* Given records

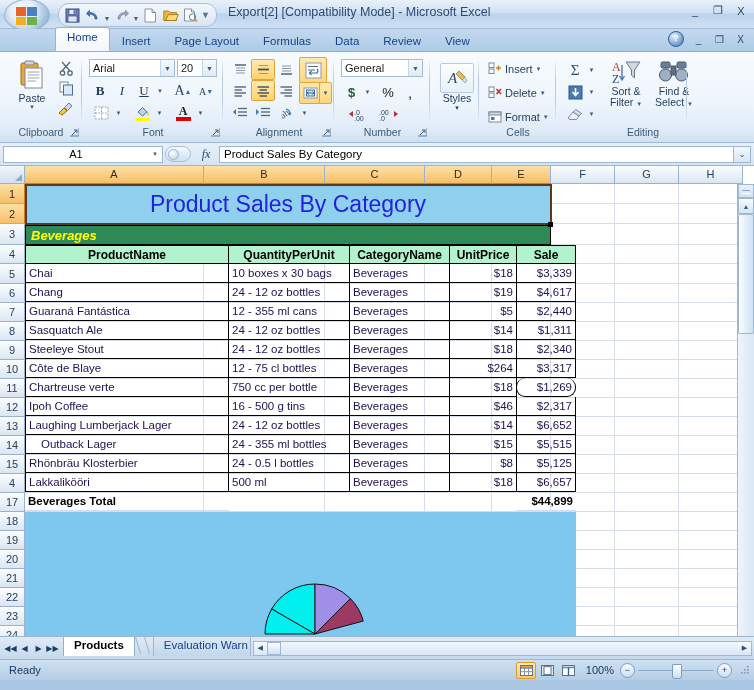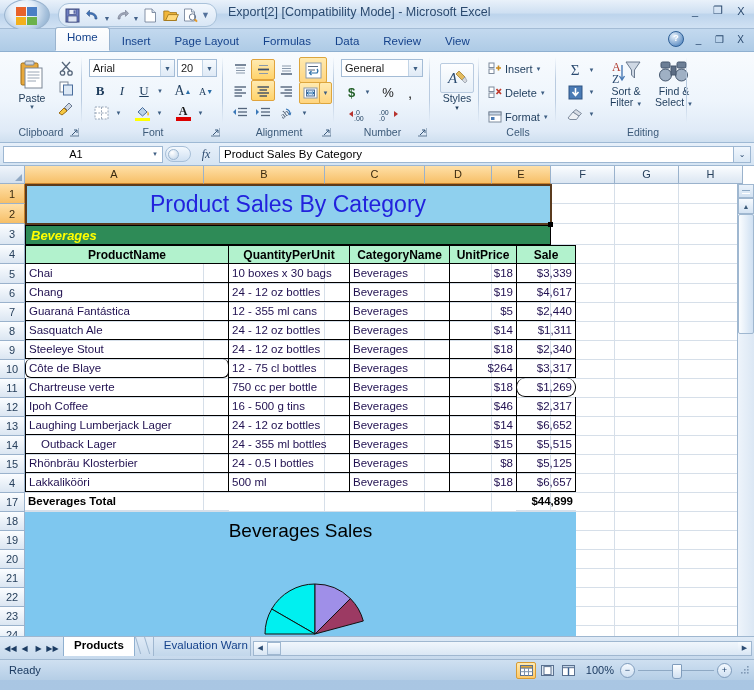--- a/index.html
+++ b/index.html
@@ -931,7 +931,7 @@
           <div class="cell datacell" style="left: 324px; top: 156px; width: 101px; height: 19px;">Beverages</div>
           <div class="cell datacell num" style="left: 424px; top: 156px; width: 68px; height: 19px;">$18</div>
           <div class="cell datacell num" style="left: 491px; top: 156px; width: 60px; height: 19px;">$2,340</div>
-          <div class="cell datacell" style="left: 0px; top: 175px; width: 204px; height: 19px; border-radius: 6px;">Côte de Blaye</div>
+          <div class="cell datacell" style="left: 0px; top: 175px; width: 204px; height: 19px;">Côte de Blaye</div>
           <div class="cell datacell" style="left: 203px; top: 175px; width: 122px; height: 19px;">12 - 75 cl bottles</div>
           <div class="cell datacell" style="left: 324px; top: 175px; width: 101px; height: 19px;">Beverages</div>
           <div class="cell datacell num" style="left: 424px; top: 175px; width: 68px; height: 19px;">$264</div>

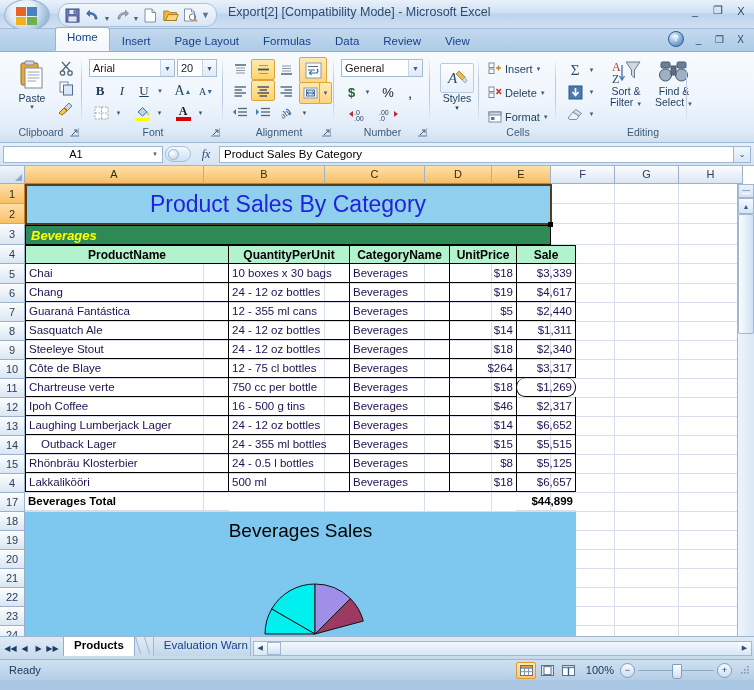--- a/index.html
+++ b/index.html
@@ -972,7 +972,6 @@
       <div class="cell totcell num" style="left:491px;top:308px;width:60px;height:19px;border-bottom:1px solid #d6dfe9;">$44,899</div>
 
       <div class="chartarea" style="left:0;top:328px;width:551px;height:125px;">
-        <div class="charttitle" style="top:8px;">Beverages Sales</div>
         <svg width="551" height="125" style="position:absolute;left:0;top:0;">
           <g transform="translate(290,122)">
             <path d="M0,0 L0,-50 A50,50 0 0,0 -43.3,-25 Z" fill="#00f0f0" stroke="#111" stroke-width="1"></path>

* What needs to be done
Select and copy every line of the listing with the word "Côte".

* Reply
-          <div class="cell datacell" style="left: 0px; top: 175px; width: 204px; height: 19px; border-radius: 6px;">Côte de Blaye</div>
+          <div class="cell datacell" style="left: 0px; top: 175px; width: 204px; height: 19px;">Côte de Blaye</div>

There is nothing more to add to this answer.